How to Force Bulbs

Elaine Feinberg
Frederick County Master Gardener Program

Many bulbs can be forced to bloom indoors. It is fun to do and very rewarding. Most hardy bulbs take anywhere from 8 to 16 weeks of cooling (with the majority at about 10-12 weeks) before they can be forced to bloom. The ideal cooling temperature is 33-45 degrees. If you order early, some catalogs will identify which bulbs do well forced. Here are some: several trumpet daffodils, such as Dutch Master(yellow) and Mt. Hood(white) and Salome(white with soft pink trumpet). Among the tulips the Early Singles, Triumphs and some Darwin Hybrids and Parrots are easiest to force. Many crocuses are easy including C.chrysanthus Blue Pearl and C. vernus varieties such as Remembrance and Pickwick.

The container you choose can be clay or plastic with good drainage. It is best to plant one type of bulb per pot using potting soil. After planting the bulb in the pot, moisten the soil and start the cooling procedure. You can place the pot, covered with plastic, in the refrigerator or in a root cellar or garage. It should be checked every few weeks for moisture. After about 8 weeks for the smaller bulbs and 12 to 14 weeks for the larger ones, check for the beginnings of top shoots. When they reach about one inch, take the plant out of the cold but let it adjust to the warmer and brighter room gradually. Fertilize each time you water. It should take about another month to bloom.

Some gardeners cool the bulbs outside, either by burying the pot about one foot into the soil (covered with dry leaves and plastic) or, in our zone, keeping the pot above the ground but covering with about a foot of dry leaves and a tarp. Proceed as above when the bulbs begin to shoot up.

There are several bulbs which do not require cooling. The two that will be described are Hyacinths and Paper-Whites.

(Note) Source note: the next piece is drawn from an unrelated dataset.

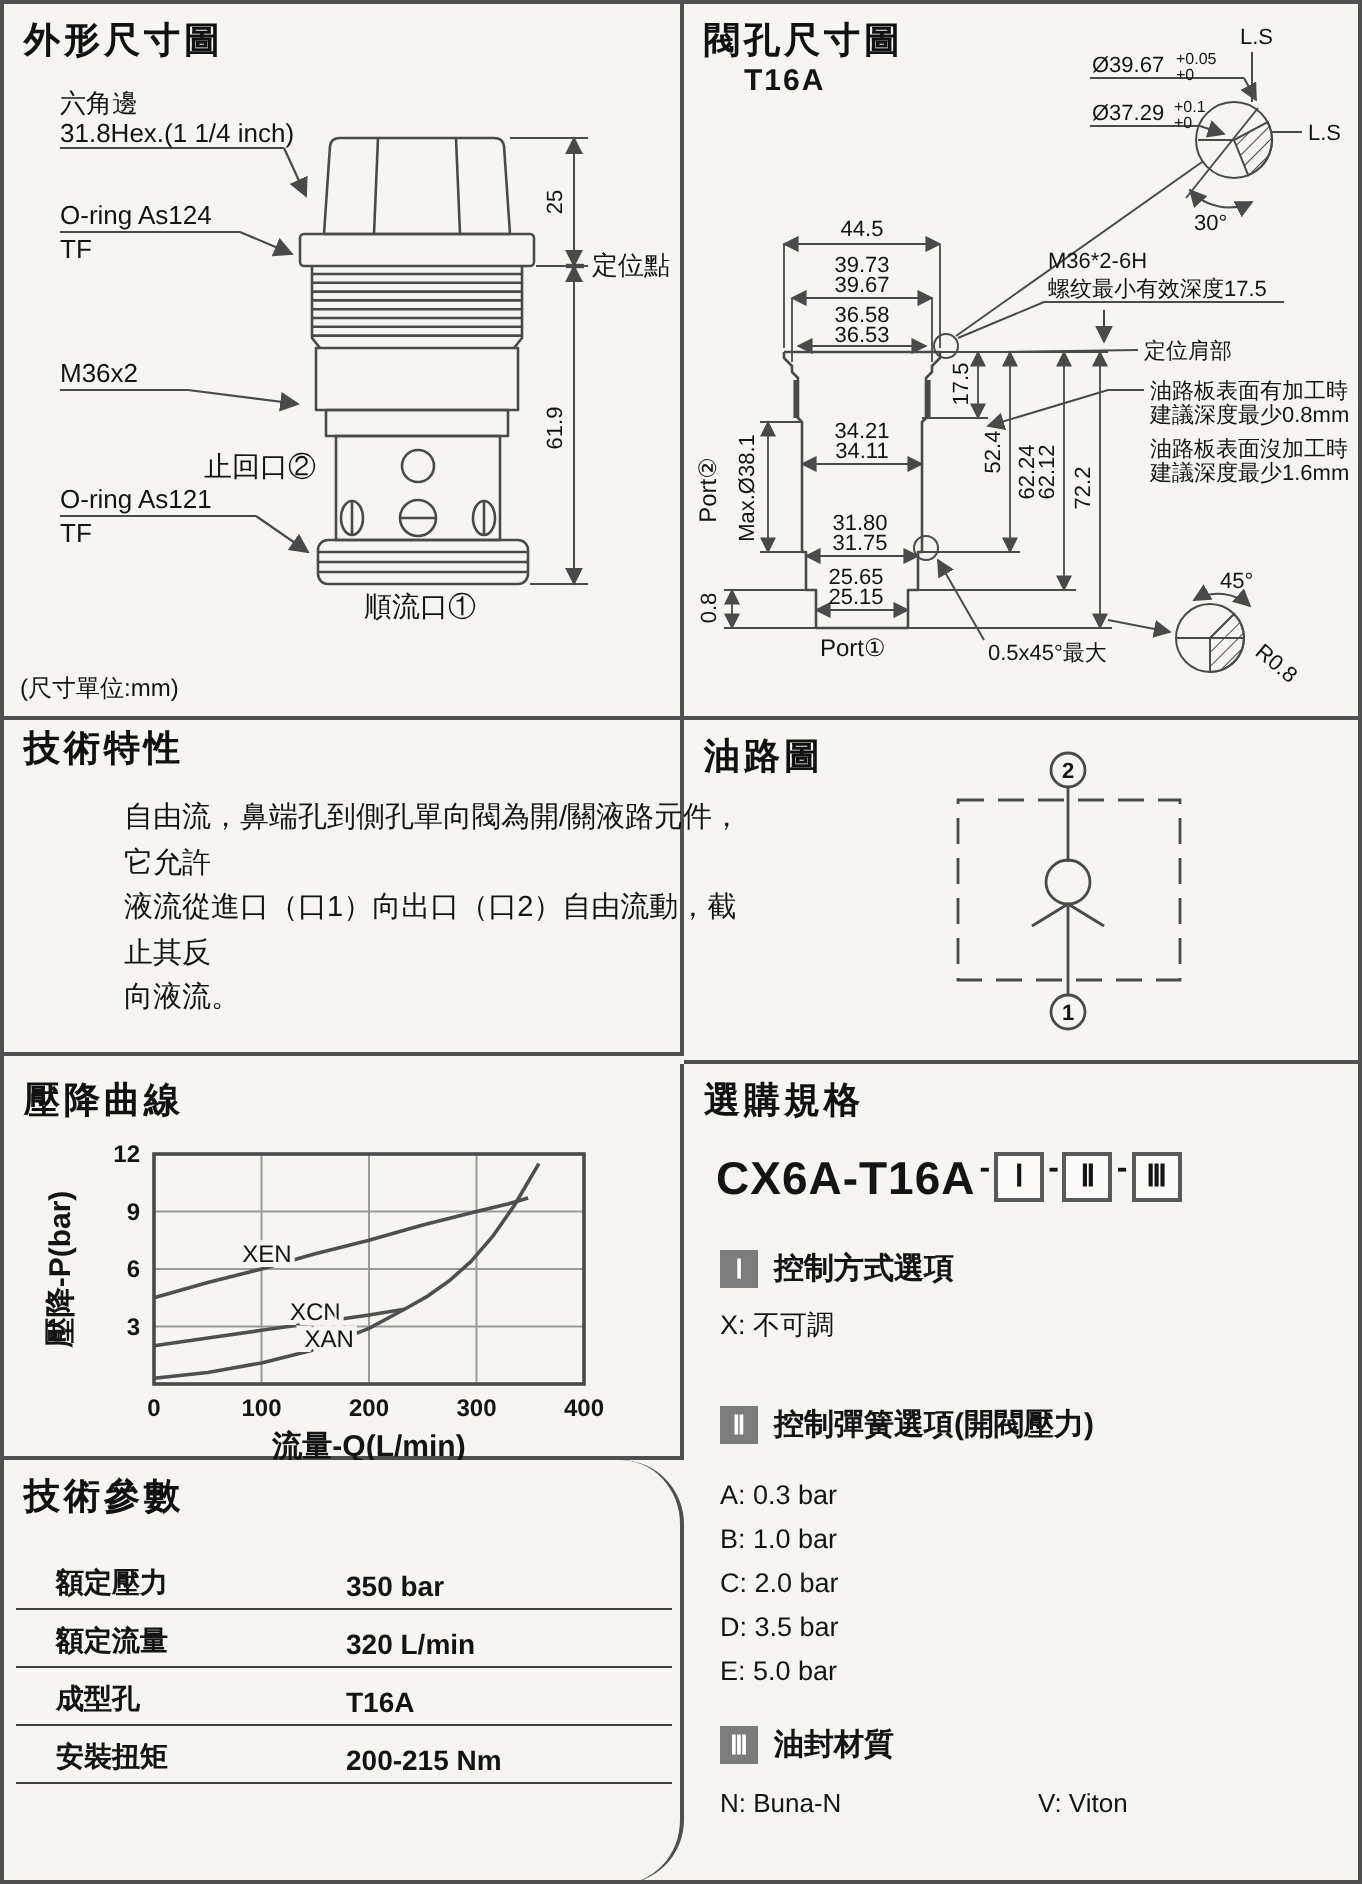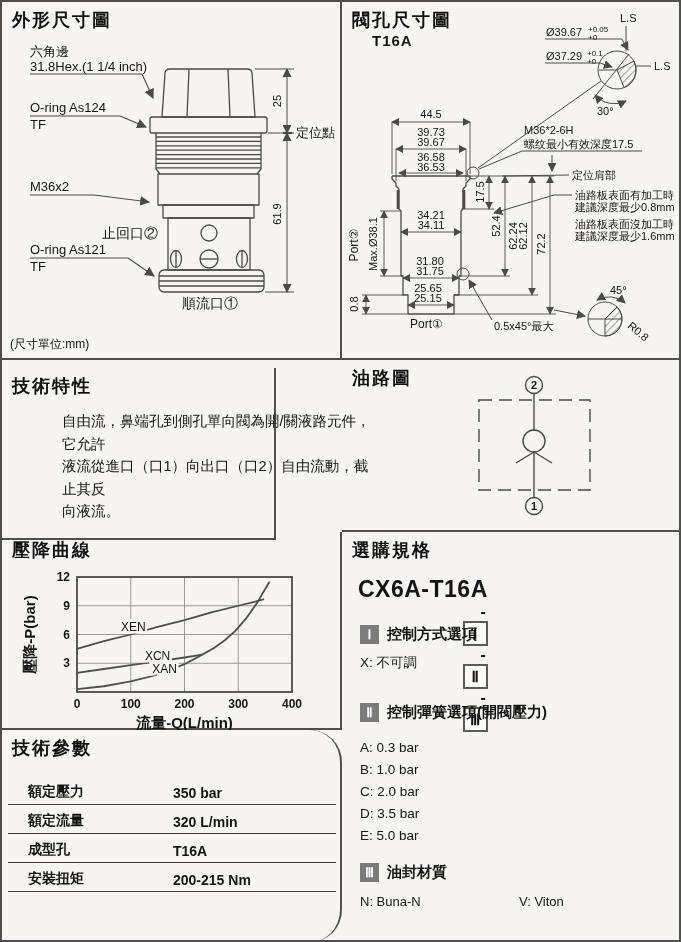"技術特性" section.panel { top: 366px -> 354px; width: 274px -> 340px }
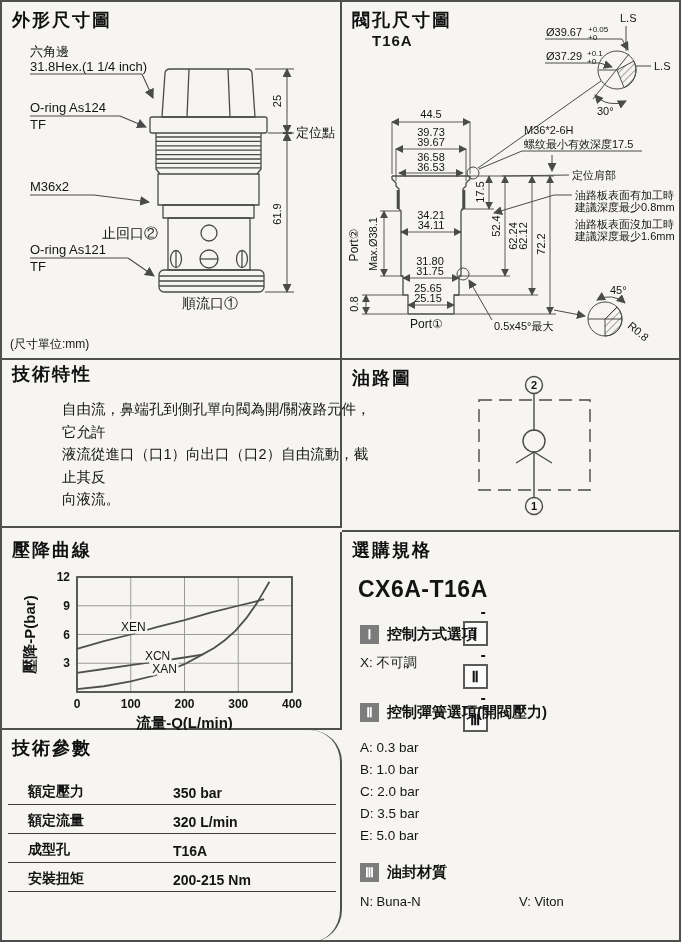"CX6A-T16A" .model-line { align-items: flex-end -> flex-start; flex-direction: column -> none }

You must buy bulbs which have been prepared for forcing into early blooming. They have received special treatment prior to selling to promote premature bud formation. During the dormant period they were lifted and subjected to a higher temperature than they would normally experience. You can force them quickly and easily by growing them in water. You should use an hourglass-shaped container. The glass should be filled up to its narrow waist with water with a small piece of horticultural charcoal added to fight off fungal problems.

The bulb is placed in the upper section of the vase so that the water is just touching its base. Put the glass in a dark corner to promote strong root growth. In about 3 weeks the Hyacinth should be ready to bloom. Place the glass in a bright sunny location - about 60-70 degrees. Rotate the glass often and maintain the water level. Discard the bulb after blooming. Bulbs grown in this way will not rebloom.

Paper-Whites (Narcissus taxetta)

Again, they are grown in water, best in a wide shallow container. Glass is preferred. Put in 2 inches of pebbles and sprinkle on horticultural charcoal. Place the bulbs on the pebbles, growing tips up. They should not be closer than 1/2 inches apart. Keep adding pebbles until the bulbs are firmly positioned. Add enough water to reach the bottom of the bulbs. Then place in a cool, dark spot. When sprouts appear (in about 2 weeks), move to a cool bright spot. Flowers should appear in 4 weeks. Keep water level constant and rotate the pot daily.